334 F.3d 600
UNITED STATES of America, Plaintiff-Appellee,
John VEYSEY, Defendant-Appellant.
United States Court of Appeals, Seventh Circuit.
Argued June 2, 2003.
Decided June 26, 2003.
Patrick S. Laying (argued), Office of the U.S. Attorney, Chicago, IL, for plaintiff-appellee.
Robert L. Gevirtz (argued), Gevirtz, Born & Kissell, Northfield, IL, for defendant-appellant.
Before POSNER, EASTERBROOK, and WILLIAMS, Circuit Judges.
POSNER, Circuit Judge.
John Veysey appeals from his conviction, after a jury trial, and sentence of 110 years in prison for mail and wire fraud, arson, and the related offense of felony by fire. The facts are amazing, but we shall resist the temptation to recount them at length. In 1991 Veysey set fire to his house and inflated the claim that he then filed with his insurer. The insurer paid, and the house was rebuilt. The following year Veysey married a woman named Kemp, increased the insurance on the house, removed the valuable contents of the house, along with himself and his wife, and then cut the natural-gas line inside the house, causing the house to fill up with gas and explode spectacularly, utterly destroying it. He grossly exaggerated the value of the property allegedly lost in the explosion — some did not exist and some he had removed before the explosion. The insurance company (a different one) paid, and he used part of the proceeds to buy another house. The next year he tried to kill his wife by driving his van with her in it into a river. When that failed he killed her by poisoning her, and collected $200,000 in the proceeds of insurance policies on her life. He placed personal ads in newspapers, seeking to meet women. He became engaged to one of the women he met through his ads, named Donner, but broke his engagement after failing to procure a $1 million policy on her life. He then took up with a Ms. Beetle. This was in 1996 and the same year he burned down his house, again submitting an inflated estimate of the loss and receiving substantial proceeds from the insurance company (a different one, again). He then married Beetle, and they moved into a rented house. She insured her life for $500,000 with him as beneficiary. One night in 1998, after drugging her, he set fire to the house, hoping to kill both her and their infant son, on whom he had also taken out a life insurance policy and who was in the house with her. They were rescued, and soon afterwards Veysey and Beetle divorced. The house was rebuilt and Veysey persuaded a woman named Hilkin to move in with him after she had accumulated some $700,000 in life insurance and named him as the primary beneficiary. He apparently intended to murder her, but he was arrested before his plans matured. There is more, but these are the highlights.

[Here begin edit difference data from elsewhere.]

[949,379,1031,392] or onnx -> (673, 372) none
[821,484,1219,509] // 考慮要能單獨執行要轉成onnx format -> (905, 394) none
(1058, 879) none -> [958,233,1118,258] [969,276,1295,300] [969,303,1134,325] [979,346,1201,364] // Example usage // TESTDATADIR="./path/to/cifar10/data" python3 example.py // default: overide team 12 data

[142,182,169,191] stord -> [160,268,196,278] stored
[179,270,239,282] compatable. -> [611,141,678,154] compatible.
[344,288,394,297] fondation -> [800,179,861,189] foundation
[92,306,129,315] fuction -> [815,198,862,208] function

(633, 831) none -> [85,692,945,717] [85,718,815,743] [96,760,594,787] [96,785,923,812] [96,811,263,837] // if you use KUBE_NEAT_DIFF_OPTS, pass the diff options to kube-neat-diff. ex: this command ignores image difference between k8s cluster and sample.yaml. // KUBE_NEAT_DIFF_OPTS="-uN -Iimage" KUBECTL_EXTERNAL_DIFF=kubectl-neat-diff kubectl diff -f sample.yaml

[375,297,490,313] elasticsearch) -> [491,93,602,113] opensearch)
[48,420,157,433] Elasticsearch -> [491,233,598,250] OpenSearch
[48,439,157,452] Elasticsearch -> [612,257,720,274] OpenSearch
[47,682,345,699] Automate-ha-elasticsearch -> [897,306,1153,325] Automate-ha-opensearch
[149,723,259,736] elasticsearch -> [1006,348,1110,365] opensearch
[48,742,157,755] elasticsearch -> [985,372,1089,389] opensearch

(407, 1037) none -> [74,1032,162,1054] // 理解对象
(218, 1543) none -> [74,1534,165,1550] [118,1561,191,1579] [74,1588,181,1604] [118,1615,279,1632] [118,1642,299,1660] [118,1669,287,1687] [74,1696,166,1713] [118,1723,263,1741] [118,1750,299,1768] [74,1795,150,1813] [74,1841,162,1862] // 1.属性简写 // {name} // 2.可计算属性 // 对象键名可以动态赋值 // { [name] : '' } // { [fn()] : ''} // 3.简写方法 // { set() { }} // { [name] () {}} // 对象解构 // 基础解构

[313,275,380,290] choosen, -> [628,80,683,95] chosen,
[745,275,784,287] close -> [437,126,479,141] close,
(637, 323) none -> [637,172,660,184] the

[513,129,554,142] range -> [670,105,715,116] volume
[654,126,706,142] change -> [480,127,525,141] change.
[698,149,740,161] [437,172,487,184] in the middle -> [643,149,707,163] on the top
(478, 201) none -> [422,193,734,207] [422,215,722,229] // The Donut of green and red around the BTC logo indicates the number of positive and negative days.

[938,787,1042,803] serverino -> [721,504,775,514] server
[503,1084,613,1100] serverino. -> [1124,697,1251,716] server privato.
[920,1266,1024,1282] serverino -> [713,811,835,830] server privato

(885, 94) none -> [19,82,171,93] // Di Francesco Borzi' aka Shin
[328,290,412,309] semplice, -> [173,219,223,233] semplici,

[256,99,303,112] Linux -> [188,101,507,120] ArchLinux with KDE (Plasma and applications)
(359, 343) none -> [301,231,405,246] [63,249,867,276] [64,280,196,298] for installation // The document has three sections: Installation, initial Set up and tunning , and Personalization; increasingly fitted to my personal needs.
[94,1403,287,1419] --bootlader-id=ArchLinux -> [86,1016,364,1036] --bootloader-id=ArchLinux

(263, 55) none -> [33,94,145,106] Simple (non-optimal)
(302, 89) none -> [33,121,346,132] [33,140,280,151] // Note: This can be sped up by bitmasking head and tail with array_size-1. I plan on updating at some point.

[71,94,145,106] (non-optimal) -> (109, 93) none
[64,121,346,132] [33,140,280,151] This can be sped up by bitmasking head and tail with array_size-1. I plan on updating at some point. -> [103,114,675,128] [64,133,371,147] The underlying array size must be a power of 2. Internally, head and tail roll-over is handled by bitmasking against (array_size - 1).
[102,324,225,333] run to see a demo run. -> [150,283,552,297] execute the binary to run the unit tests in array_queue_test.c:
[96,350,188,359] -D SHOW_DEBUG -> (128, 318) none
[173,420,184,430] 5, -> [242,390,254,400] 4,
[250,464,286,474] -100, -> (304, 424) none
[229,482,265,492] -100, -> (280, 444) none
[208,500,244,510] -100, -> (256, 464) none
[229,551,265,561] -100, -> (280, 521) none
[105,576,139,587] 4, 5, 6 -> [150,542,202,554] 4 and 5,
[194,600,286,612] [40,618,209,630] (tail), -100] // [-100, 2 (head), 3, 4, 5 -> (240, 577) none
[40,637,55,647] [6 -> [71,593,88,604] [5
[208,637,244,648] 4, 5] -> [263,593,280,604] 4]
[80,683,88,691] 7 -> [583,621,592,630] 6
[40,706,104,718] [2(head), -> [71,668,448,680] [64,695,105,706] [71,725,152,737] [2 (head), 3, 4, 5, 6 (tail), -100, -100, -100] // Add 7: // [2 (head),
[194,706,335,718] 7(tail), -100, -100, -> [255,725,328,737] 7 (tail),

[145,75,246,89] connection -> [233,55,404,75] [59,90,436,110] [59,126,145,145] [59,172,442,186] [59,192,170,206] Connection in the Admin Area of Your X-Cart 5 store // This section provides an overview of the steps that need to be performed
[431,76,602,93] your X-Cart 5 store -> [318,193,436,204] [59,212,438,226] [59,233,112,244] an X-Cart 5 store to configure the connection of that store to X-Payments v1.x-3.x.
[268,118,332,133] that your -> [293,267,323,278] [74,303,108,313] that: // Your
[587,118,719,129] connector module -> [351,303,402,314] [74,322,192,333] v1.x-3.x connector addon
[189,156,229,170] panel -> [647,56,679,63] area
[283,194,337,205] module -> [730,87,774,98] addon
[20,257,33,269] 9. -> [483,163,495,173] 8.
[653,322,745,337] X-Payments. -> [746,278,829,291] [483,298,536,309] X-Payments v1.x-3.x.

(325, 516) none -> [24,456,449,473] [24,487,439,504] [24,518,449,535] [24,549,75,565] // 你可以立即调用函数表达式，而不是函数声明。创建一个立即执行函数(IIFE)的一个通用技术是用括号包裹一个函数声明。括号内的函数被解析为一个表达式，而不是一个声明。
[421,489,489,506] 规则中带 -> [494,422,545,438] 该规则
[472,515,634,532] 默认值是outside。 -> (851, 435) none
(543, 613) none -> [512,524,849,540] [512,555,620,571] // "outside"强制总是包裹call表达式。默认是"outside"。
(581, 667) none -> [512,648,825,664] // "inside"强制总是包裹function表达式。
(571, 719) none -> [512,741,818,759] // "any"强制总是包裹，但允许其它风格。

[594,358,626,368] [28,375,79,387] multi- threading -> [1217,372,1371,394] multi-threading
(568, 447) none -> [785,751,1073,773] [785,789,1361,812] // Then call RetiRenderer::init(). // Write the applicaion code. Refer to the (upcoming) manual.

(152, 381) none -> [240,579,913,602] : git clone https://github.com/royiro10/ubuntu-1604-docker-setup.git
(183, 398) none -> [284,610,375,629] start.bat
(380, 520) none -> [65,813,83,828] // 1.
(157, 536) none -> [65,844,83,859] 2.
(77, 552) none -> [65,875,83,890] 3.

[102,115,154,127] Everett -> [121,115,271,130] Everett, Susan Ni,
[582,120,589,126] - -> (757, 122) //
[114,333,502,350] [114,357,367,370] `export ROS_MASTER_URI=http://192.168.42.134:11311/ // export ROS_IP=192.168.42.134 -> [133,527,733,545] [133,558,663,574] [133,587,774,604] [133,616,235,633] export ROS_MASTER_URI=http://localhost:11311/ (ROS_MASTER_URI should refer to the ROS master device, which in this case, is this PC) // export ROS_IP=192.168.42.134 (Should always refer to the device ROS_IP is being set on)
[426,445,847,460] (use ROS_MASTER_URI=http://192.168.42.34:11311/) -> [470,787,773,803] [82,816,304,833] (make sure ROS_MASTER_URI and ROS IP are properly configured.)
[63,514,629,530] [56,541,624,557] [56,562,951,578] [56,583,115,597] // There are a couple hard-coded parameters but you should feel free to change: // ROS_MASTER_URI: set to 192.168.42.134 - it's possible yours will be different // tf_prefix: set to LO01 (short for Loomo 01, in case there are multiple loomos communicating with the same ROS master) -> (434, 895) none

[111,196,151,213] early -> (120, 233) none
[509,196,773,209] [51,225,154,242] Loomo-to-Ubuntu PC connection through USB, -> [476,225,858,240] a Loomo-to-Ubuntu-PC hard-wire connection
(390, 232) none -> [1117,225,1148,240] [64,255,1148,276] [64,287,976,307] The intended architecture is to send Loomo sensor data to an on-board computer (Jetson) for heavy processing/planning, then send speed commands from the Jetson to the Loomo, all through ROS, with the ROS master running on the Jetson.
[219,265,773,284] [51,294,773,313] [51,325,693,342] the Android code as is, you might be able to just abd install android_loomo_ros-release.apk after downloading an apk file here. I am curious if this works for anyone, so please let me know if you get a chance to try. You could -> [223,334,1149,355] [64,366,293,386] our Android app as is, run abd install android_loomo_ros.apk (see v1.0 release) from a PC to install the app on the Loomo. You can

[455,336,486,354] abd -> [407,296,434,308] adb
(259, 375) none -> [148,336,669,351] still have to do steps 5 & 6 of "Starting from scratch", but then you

We reverse the usual order of discussion and begin with the sentence, since the reader may wonder how, egregious as Veysey's conduct was, it warranted the equivalent of a life sentence when the single count of arson (the burning down of the rented house) carried a maximum sentence of 20 years, mail and wire fraud carry a maximum sentence of 5 years, and the use of fire in a felony (its use to commit the mail and wire fraud, that is, the fraud against the fire and life insurance companies) carries a maximum sentence of 10 years. The answer is that Veysey was convicted of 16 separate counts of mail or wire fraud and that the judge imposed the maximum sentence of 5 years on each count and made the sentences run consecutively, for a total of 80 years, and consecutively as well to the 20-year sentence for arson that she imposed and the 10-year sentence for using fire in a felony that she also imposed; thus 110 years.
The federal sentencing guidelines direct the judge, when there are multiple counts of conviction, to impose maximum and consecutive sentences to the extent necessary to make the total punishment equal in severity to what the guidelines would require were it not for the statutory maxima. U.S.S.G. § 5G1.2(d); see also United States v. Dumes, 313 F.3d 372, 384 (7th Cir.2002). Because Veysey's remarkable spree included murder as well as attempted murder, multiple arsons, and multiple frauds, the guideline sentence would have been life. U.S.S.G. §§ 2A1.1(a), 2F1.1, Application Note 14; see also United States v. Lanas, 324 F.3d 894, 904 (7th Cir.2003). The judge exceeded no statutory maximum in producing an equivalent sentence.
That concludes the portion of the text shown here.